For this project, the dictionary incorporates an XML file created by Frank Feder when he was at the Berlin-Brandenburg Academy (BBAW) and colleagues (all of whom are listed on the dictionary’s About page). This work took years, with Frank and colleagues providing translations in each entry for English, French, and German (including page references to the main English, French, and German print dictionaries).
Amir Zeldes of Georgetown U and his student Emma Manning then this spring and summer created a web interface to query the XML file.
One of our discussions has been that this XML lexicon file may not be complete. Should it still go online? The BBAW wishes eventually to incorporate Coptic lexical information into their Thesaurus Linguae Aegyptiae. This is a 20 year project.
Should the BBAW wait until the project concludes to release the lexicon? Or could this initial file be useful to people before that point? The BBAW and those of us in the other partner projects clearly agreed: yes, this material could be useful. It may not be complete, it may not be perfect, but it is useful. Moreover, implementing it may be helpful for future work and development. Seeing how people use an initial implementation can inform later developments.
Part of the goal of releasing the dictionary is also simply to explore what an online dictionary can do. We know that the structure of the data itself (the entries) or the interface for querying the data may not be perfect. Nonetheless, other than the Marcion project, there’s no other place where one can read a text in Coptic and link to a lexicon, or search a Coptic lexicon and then immediately search a digital corpus for that lemma. (And the Marcion project is great, but for sustainability and archiving, an academic project hosted by an institution may survive longer than an individual’s project. Such stability is key for linking different projects.)
Implementing it also shows us the different data models people might use for digital Coptic. We have public lemmatization guidelines, but not everyone uses them. So when you click on a word in our corpora, you might get the response that there are zero entries in the online dictionary. It might be because there are zero entries; it might be because the lemmatization standards differ, and we need to map our lemmas onto the data model used by the BBAW for their lemmas.
In other words, this dictionary is in part a chance to play with the possibilities, even if it is by no means perfect.
If you have suggestions, please take us seriously when we give our contact information for feedback, contributions, and issues. Get in touch! Also know that this is experimental and in process. The source code hasn’t been released, yet, but it will.

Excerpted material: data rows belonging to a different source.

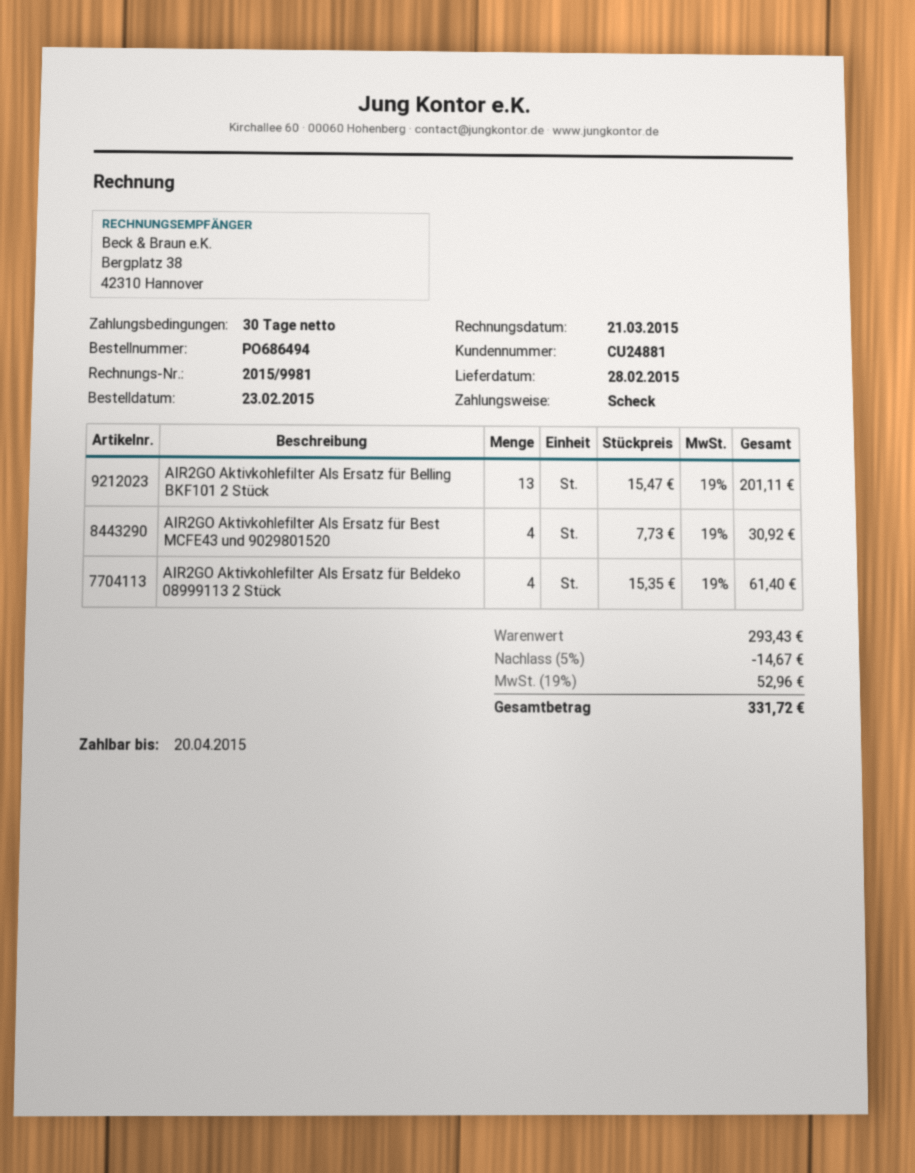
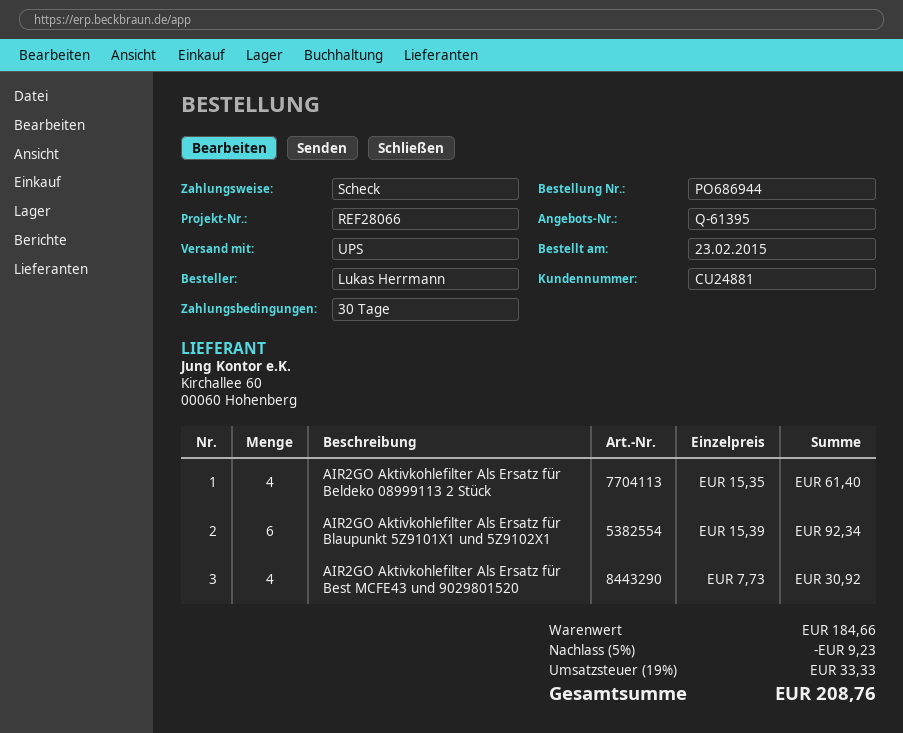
order number: PO686494 -> PO686944
AIR2GO Aktivkohlefilter Als Ersatz für Belling BKF101 2 Stück: 13 x 15.47 = 201.11 -> none
AIR2GO Aktivkohlefilter Als Ersatz für Blaupunkt 5Z9101X1 und 5Z9102X1: none -> 6 x 15.39 = 92.34
subtotal: 293.43 -> 184.66
discount: 5% = 14.67 -> 5% = 9.23
tax: 19% = 52.96 -> 19% = 33.33
total: 331.72 -> 208.76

I want to end with the issue of credit for labor. As more people than I can attest, giving proper credit for digital labor is an important and potentially sticky issue. Providing detailed credits is important. But questions about which server hosts a joint project (and which URL or domain is used) might still remain. Our dictionary is currently on a Georgetown web server, but the project includes labor from people at the BBAW and Göttingen, as well. And we anticipate it (in this form or another form) to be hosted at the BBAW and elsewhere. It’s been important for us to document the labor and also acknowledge it each time we publicly reference the project.
People often ask me what this kind of collaborative digital work is like. I hope this exploration of decisions and processes has been helpful for understanding this particular outcome as well as this kind of work more generally.